We study here the case of a 2048 cores chip, where cores are spread into 32 tilesets of 16 tiles containing 4 cores each. Each of the 32 tilesets has a RF access point to the serpentine transmission line across the chip. Inside tilesets, a 2-D mesh is used between the 16 tiles where a crossbar switch joints 4 cores, one RAM block and one DMA unit. Total 1 Terabytes memory is physically distributed into all tiles but logically shared between all cores and managed by a distributed hybrid cache coherency protocol (DHCCP). From the RFNoC point of view, a 20 GHz bandwidth between 20 and 40 GHz is shared into 1024 carriers between all 32 RF access nodes. The novelty of our work is that we have derived, in previous publications, algorithms able to dynamically share the RF resources between the 32 nodes. It has been stated by simulations that the channel transfer function is flat in the 20-40 GHz frequency band and just depends on the distance between nodes. The scope of this paper is to make a capacity analysis on the different links between nodes and to derive mean capacity evaluation of the RF NoC. We state that only -42 dBm of transmission power on the RF line is necessary to reach a 6 bits/s/Hz spectral efficiency.
INTRODUCTION
In order to drive the ever increasing computational demands of the 21st century, multiprocessors are being preferred more and more over single processors which have reached their limits due to thermal and physical issues. With developing lithographic techniques and semiconductor technologies, the number of cores in a single chip is expected to reach thousands, before the end of next decade (Borkar, 2007) . These architectures constituted of sea of processors, where each of them are simpler, lower frequency cores providing higher computational power by exploiting parallelism, power efficiency and robustness. They are referred as Chip Multiprocessors (CMPs) or as manycore processors in the community (Olukotun et al., 2007) .

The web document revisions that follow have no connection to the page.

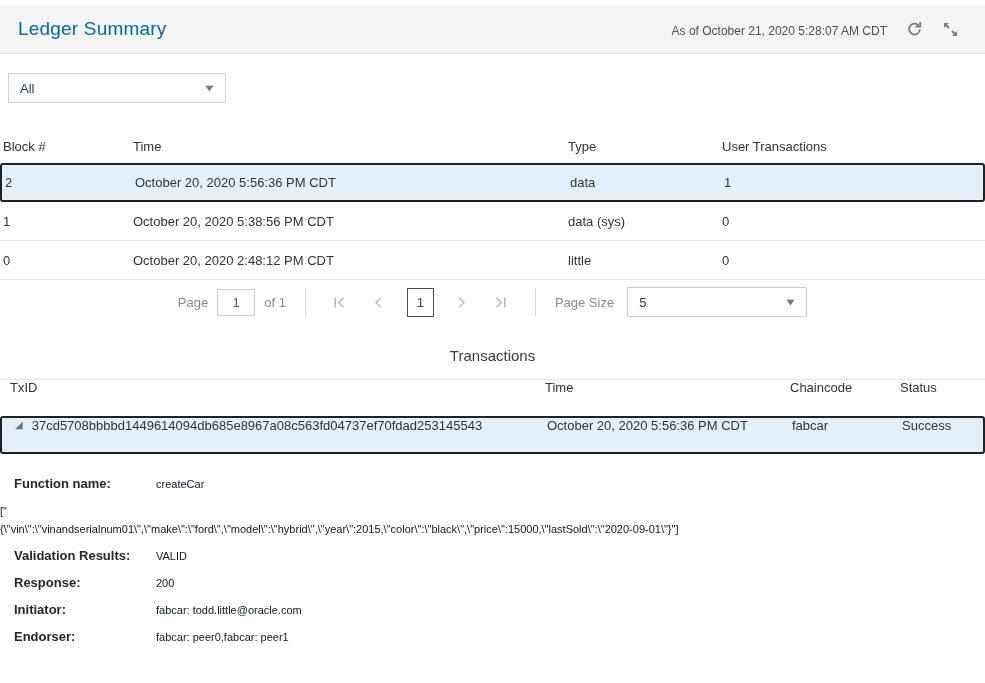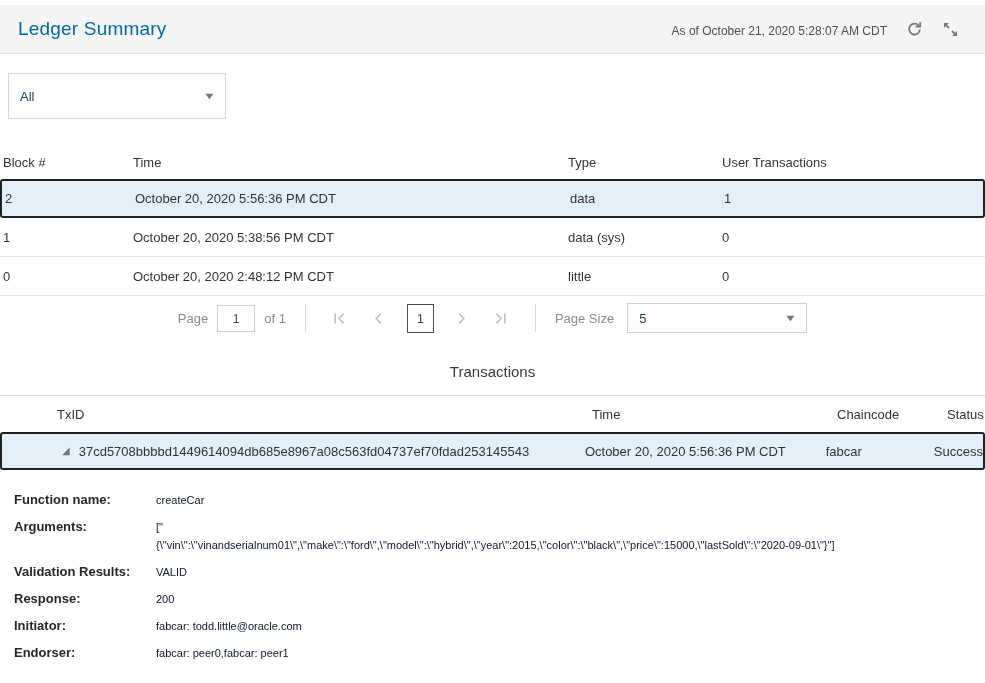--- a/index.html
+++ b/index.html
@@ -18,7 +18,7 @@
 
   
   .filter {
-    margin:19px 0 0 8px; width:218px; height:46px; border:1px solid #d5d5d5; background:#fdfdfd;
+    margin:19px 0 0 8px; width:218px; height:30px; border:1px solid #d5d5d5; background:#fdfdfd;
     display:flex; align-items:center; justify-content:space-between; padding:0 11px; cursor:pointer;
   }
   .filter .val { font-size:13px; color:#1d3a52; }

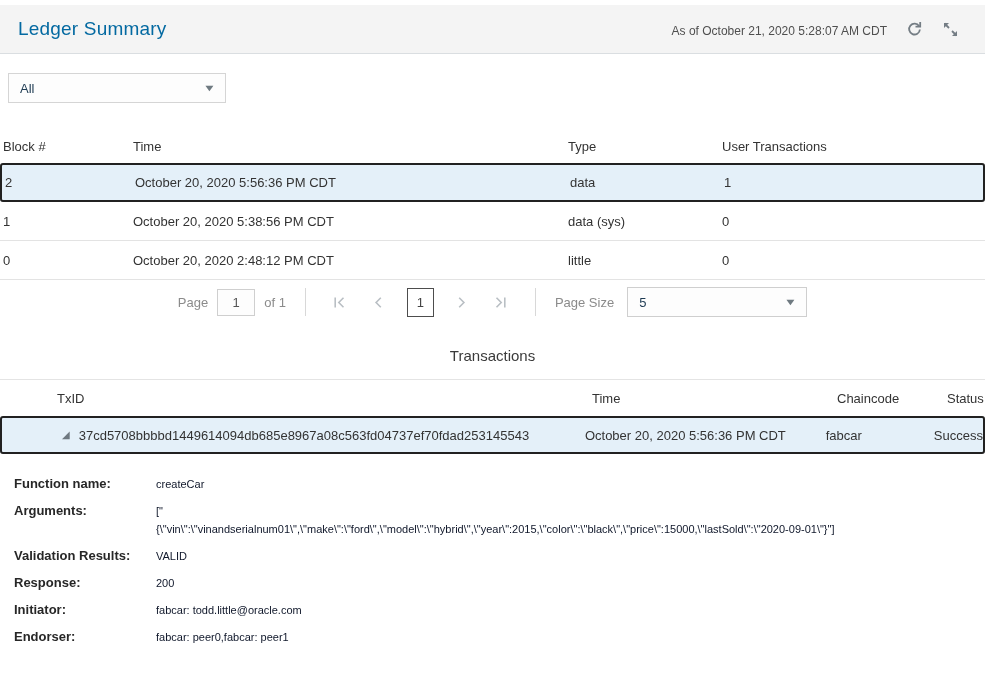--- a/index.html
+++ b/index.html
@@ -65,7 +65,7 @@
     padding-bottom:15px; border-bottom:1px solid #e4e4e4;
   }
   .txtable { font-size:13px; }
-  .trow { display:flex; align-items:center;padding-left:47px; }
+  .trow { display:flex; align-items:flex-start; }
   .thead { height:36px; color:#333; }
   .t1 { width:545px; padding-left:10px; display:flex; align-items:center; }
   .t2 { width:245px; }

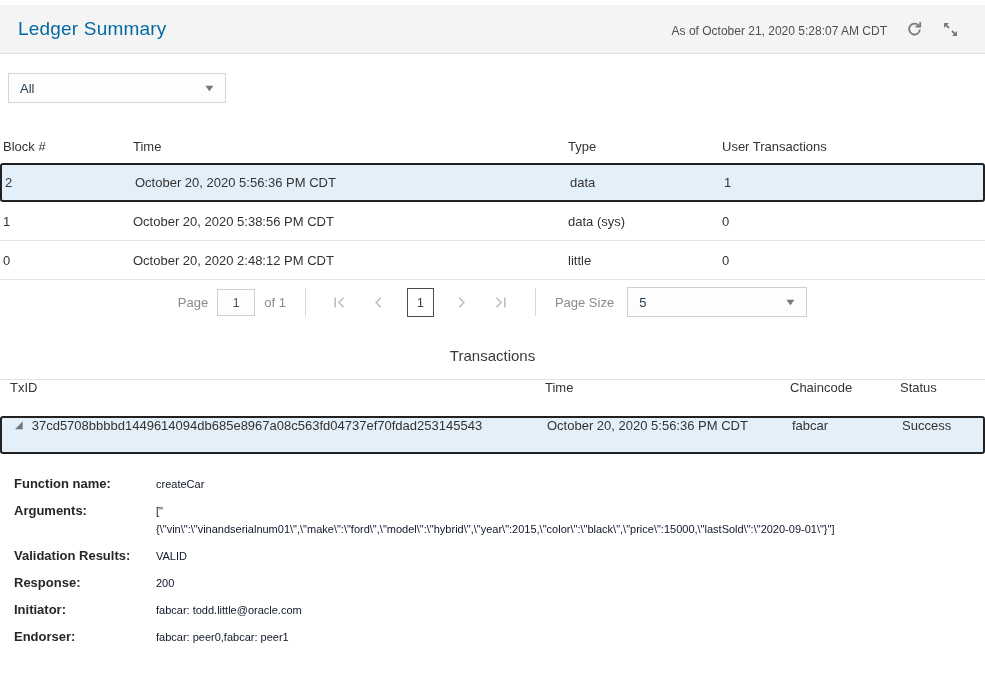--- a/index.html
+++ b/index.html
@@ -198,7 +198,6 @@
     <div class="dvalue">createCar</div>
   </div>
   <div class="drow">
-    <div class="dlabel">Arguments:</div>
     <div class="dvalue">["
 {\"vin\":\"vinandserialnum01\",\"make\":\"ford\",\"model\":\"hybrid\",\"year\":2015,\"color\":\"black\",\"price\":15000,\"lastSold\":\"2020-09-01\"}"]</div>
   </div>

Traditional, relatively simple communication mediums for connecting on-chip processing elements were buses or crossbars. However, with increasing number of cores it has become impractical to implant dedicated point-to-point wires and congestion problem has arised with the buses. Researchers had to introduce a new framework known as Network-onChip (NoC), where communication layer is detached from the data generated by on-chip nodes, and packetized transmission is performed via buffered routers as it can be done in large scale telecommunication networks (Cota et al., 2011) . This modular approach does not only increase bandwidth, but also enables a wider spectrum of choice for designers, as various topologies, routing and arbitration algorithms can be applied. NoC has changed the approach of on-chip community to the problem, where brand new research interests have emerged such as optimization and dimensioning these router based architectures. However, as hundreds, thousands of cores are on the horizon, conventional electrical networks are not able to sustain the communication demands of these massive chips in terms of latency, bandwidth and power efficiency.
In order to provide the necessary breakthrough, designers have focused on developing optical and RF interconnects, recently (Pasricha & Dutt, 2010) . These interconnects serve as high bandwidth, low latency communication highways between each core or group of several cores. Photonic interconnects are considered as an effective technology to reduce the latency, however they require constantly operated on-chip or off-chip laser sources and they are incompatible with the CMOS technology. On the other hand proposed RF interconnects are based on fully CMOS compatible components and a mature technology (Deb, 2012) .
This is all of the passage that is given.